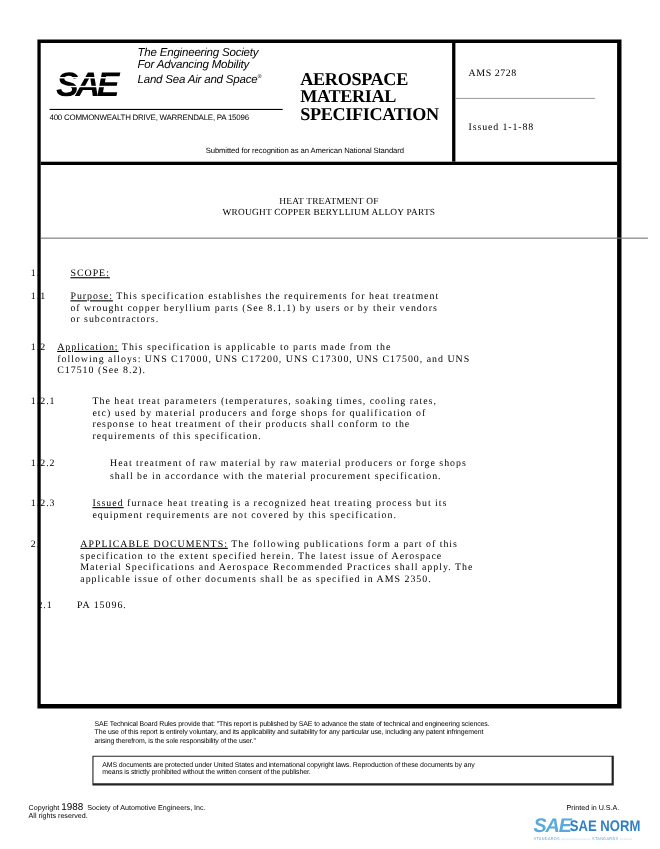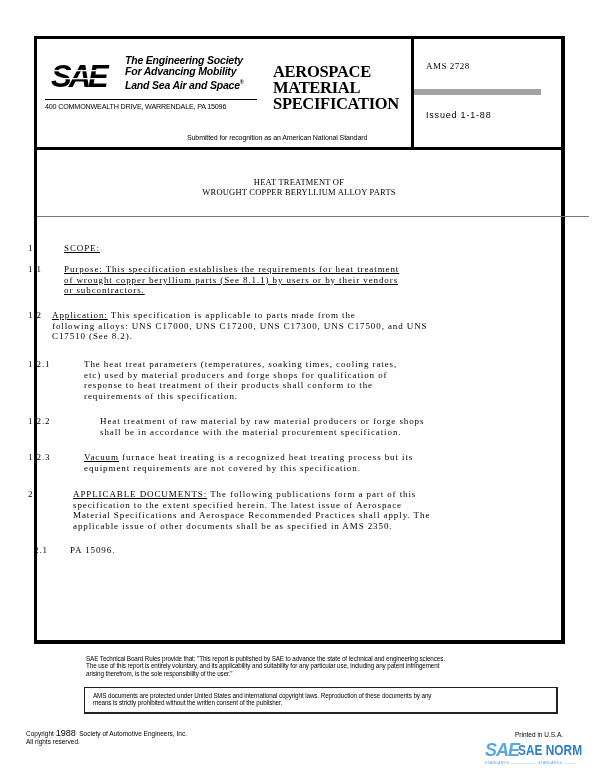--- a/index.html
+++ b/index.html
@@ -10,7 +10,7 @@
   .hdr-right { position: absolute; left: 377px; top: 0; width: 147px; height: 108px; }
   .amsbox { position: absolute; left: 0; top: 0; width: 127px; height: 50px; border-bottom: 6px solid #a3a3a3; }
   .logo { position: absolute; left: 14px; top: 22px; width: 70px; height: 30px; }
-  .society { position: absolute; left: 88px; top: 16px; font-family: "Liberation Sans", sans-serif; font-style: italic; font-weight: bold; font-size: 10.5px; line-height: 11px; letter-spacing: -0.2px; }
+  .society { position: absolute; left: 88px; top: 4px; font-family: "Liberation Sans", sans-serif; font-style: italic; font-weight: normal; font-size: 10.5px; line-height: 11px; letter-spacing: -0.2px; }
   .logo-rule { position: absolute; left: 8px; top: 60px; width: 212px; height: 0; border-top: 1px solid #000; }
   .address { position: absolute; left: 8px; top: 63px; font-family: "Liberation Sans", sans-serif; font-size: 7.2px; letter-spacing: -0.2px; white-space: nowrap; }
   .doc-type { position: absolute; left: 236px; top: 25px; font-family: Liberation Serif, serif; font-weight: bold; font-size: 16.5px; line-height: 16px; letter-spacing: -0.3px; }

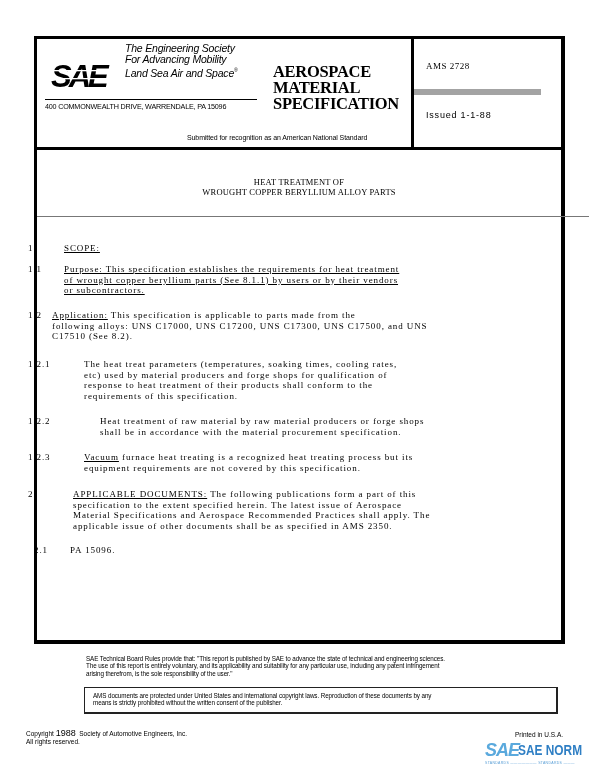--- a/index.html
+++ b/index.html
@@ -8,7 +8,7 @@
   .hdr { position: absolute; left: 0; top: 0; width: 524px; height: 108px; border-bottom: 3px solid #000; }
   .hdr-left { position: absolute; left: 0; top: 0; width: 374px; height: 108px; border-right: 3px solid #000; }
   .hdr-right { position: absolute; left: 377px; top: 0; width: 147px; height: 108px; }
-  .amsbox { position: absolute; left: 0; top: 0; width: 127px; height: 50px; border-bottom: 6px solid #a3a3a3; }
+  .amsbox { position: absolute; left: 0; top: 0; width: 127px; height: 50px; border-bottom: 1px solid #a3a3a3; }
   .logo { position: absolute; left: 14px; top: 22px; width: 70px; height: 30px; }
   .society { position: absolute; left: 88px; top: 4px; font-family: "Liberation Sans", sans-serif; font-style: italic; font-weight: normal; font-size: 10.5px; line-height: 11px; letter-spacing: -0.2px; }
   .logo-rule { position: absolute; left: 8px; top: 60px; width: 212px; height: 0; border-top: 1px solid #000; }

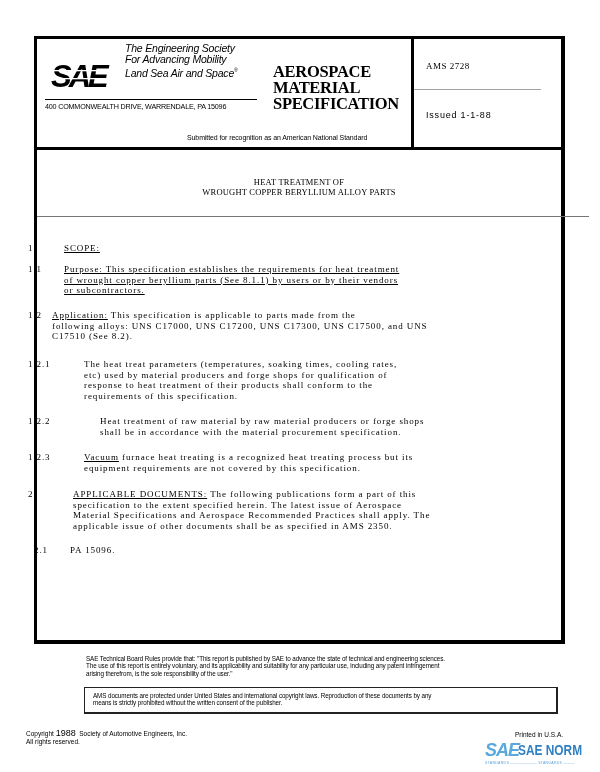--- a/index.html
+++ b/index.html
@@ -16,7 +16,7 @@
   .doc-type { position: absolute; left: 236px; top: 25px; font-family: Liberation Serif, serif; font-weight: bold; font-size: 16.5px; line-height: 16px; letter-spacing: -0.3px; }
   .submitted { position: absolute; left: 150px; top: 95px; font-family: "Liberation Sans", sans-serif; font-size: 7px; white-space: nowrap; letter-spacing: -0.1px; }
   .ams-no { position: absolute; left: 12px; top: 22px; font-family: "Liberation Serif", serif; font-size: 9px; letter-spacing: 0.5px; }
-  .issued { position: absolute; left: 12px; top: 71px; font-family: Liberation Sans, sans-serif; font-size: 9px; letter-spacing: 0.8px; }
+  .issued { position: absolute; left: 12px; top: 71px; font-family: Liberation Serif, serif; font-size: 9px; letter-spacing: 0.8px; }
   .title-box { position: absolute; left: 0; top: 111px; width: 552px; height: 66px; border-bottom: 1px solid #777; }
   .title { position: absolute; left: 0; top: 27px; width: 524px; text-align: center; font-family: "Liberation Serif", serif; font-size: 8.5px; line-height: 10px; letter-spacing: 0.2px; }
   .body { position: absolute; left: 28px; top: 202px; width: 490px; font-family: "Liberation Serif", serif; font-size: 9px; line-height: 10.6px; letter-spacing: 0.9px; }

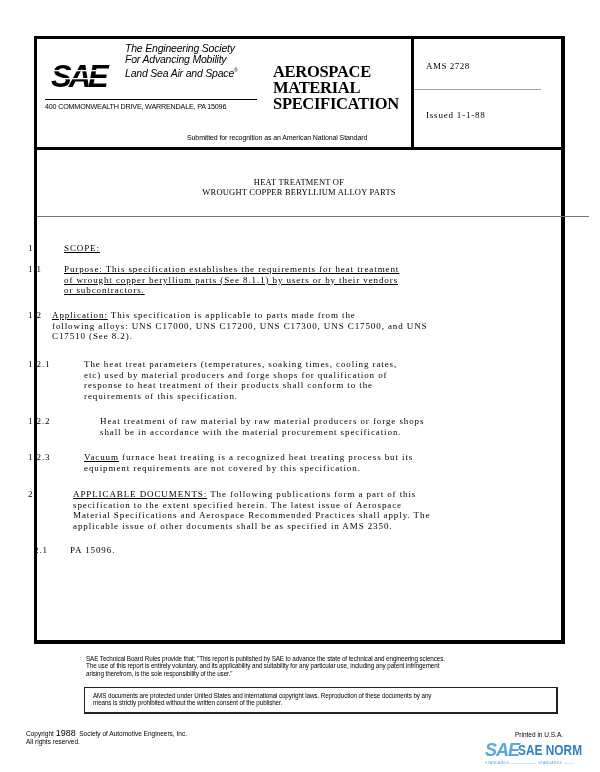--- a/index.html
+++ b/index.html
@@ -85,7 +85,7 @@
     </div>
     <div class="para" style="position: absolute; top: 62px; left: 0px;">
       <span class="num">1.1</span>
-      <div style="margin-left: 36px; text-decoration: underline;">
+      <div style="margin-left: 36px;">
         <span class="txt"><span class="u">Purpose:</span><span> This specification establishes the requirements for heat treatment</span></span>
         <span class="txt">of wrought copper beryllium parts (See 8.1.1) by users or by their vendors</span>
         <span class="txt">or subcontractors.</span>

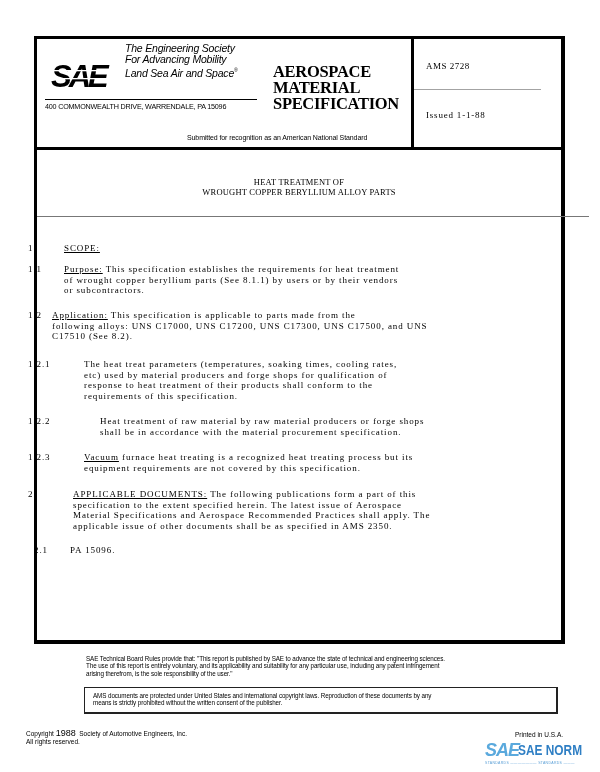--- a/index.html
+++ b/index.html
@@ -118,7 +118,7 @@
     <div class="para" style="position: absolute; top: 250px; left: 0px;">
       <span class="num">1.2.3</span>
       <div style="margin-left: 56px;">
-        <span class="txt"><span class="u">Vacuum</span><span> furnace heat treating is a recognized heat treating process but its</span></span>
+        <span class="txt"><span class="u">Issued</span><span> furnace heat treating is a recognized heat treating process but its</span></span>
         <span class="txt">equipment requirements are not covered by this specification.</span>
       </div>
     </div>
_ _ _ _ _
Activity: Across the listing, count every line with the word "border" in it. Answer with the number alone.

The answer: 8